Task to complete> Establish how many lines in the records below include the word "fully"; respond with that number only.

Information provided>
___
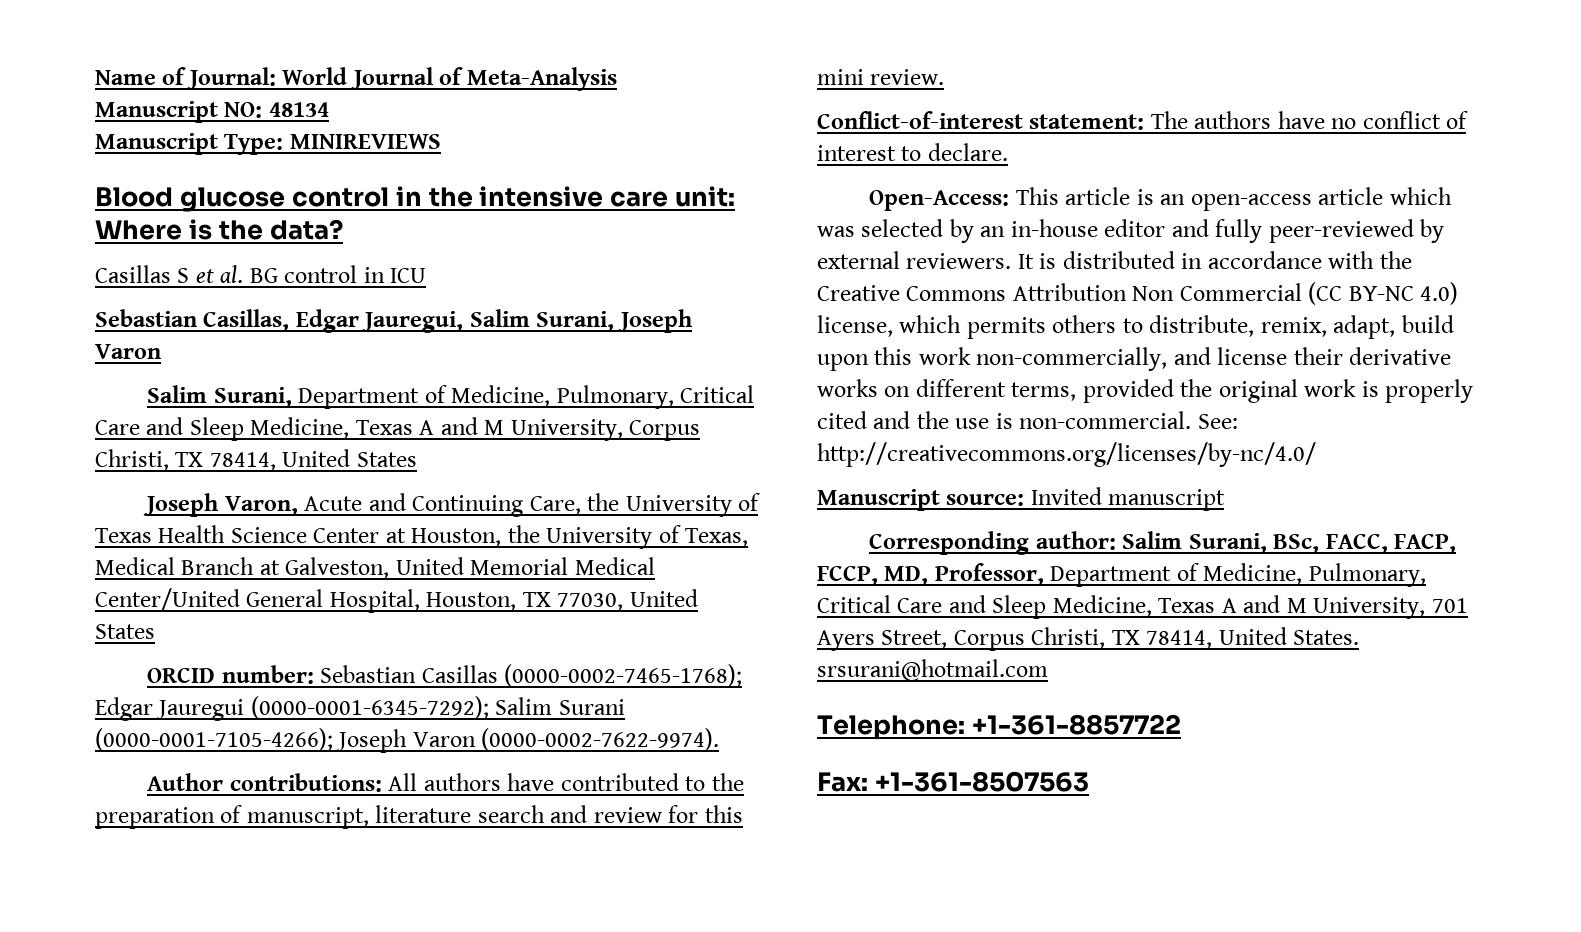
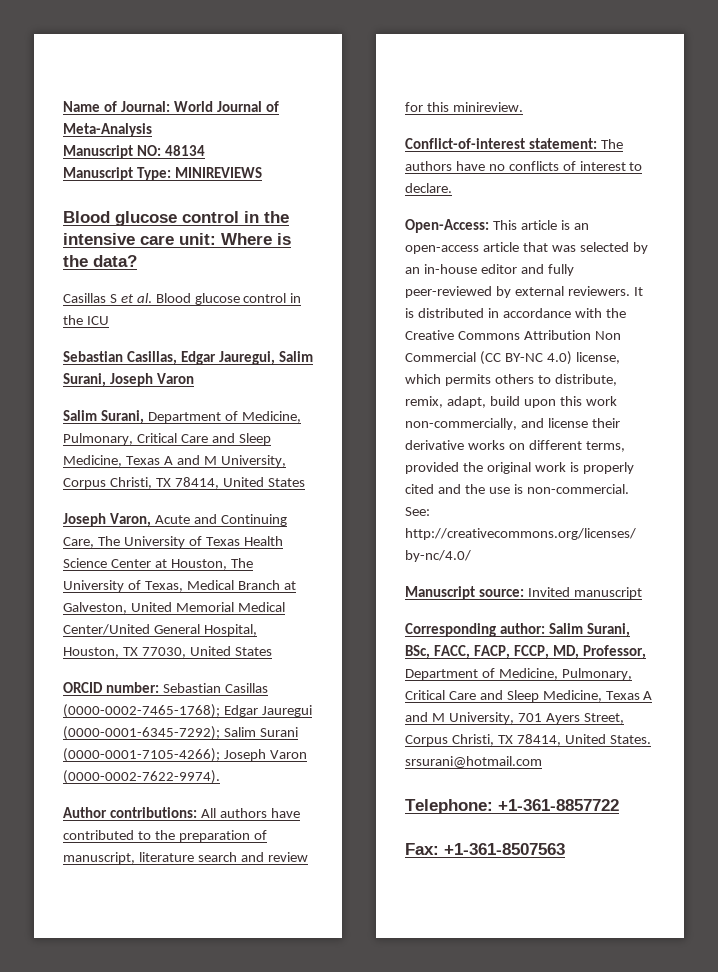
- Casillas S et al. BG control in ICU
+ Casillas S et al. Blood glucose control in the ICU
- Joseph Varon, Acute and Continuing Care, the University of Texas Health Science Center at Houston, the University of Texas, Medical Branch at Galveston, United Memorial Medical Center/United General Hospital, Houston, TX 77030, United States
+ Joseph Varon, Acute and Continuing Care, The University of Texas Health Science Center at Houston, The University of Texas, Medical Branch at Galveston, United Memorial Medical Center/United General Hospital, Houston, TX 77030, United States
- Author contributions: All authors have contributed to the preparation of manuscript, literature search and review for this mini review.
+ Author contributions: All authors have contributed to the preparation of manuscript, literature search and review for this minireview.
- Conflict-of-interest statement: The authors have no conflict of interest to declare.
+ Conflict-of-interest statement: The authors have no conflicts of interest to declare.
- Open-Access: This article is an open-access article which was selected by an in-house editor and fully peer-reviewed by external reviewers.
+ Open-Access: This article is an open-access article that was selected by an in-house editor and fully peer-reviewed by external reviewers.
___
Result for this exercise> 2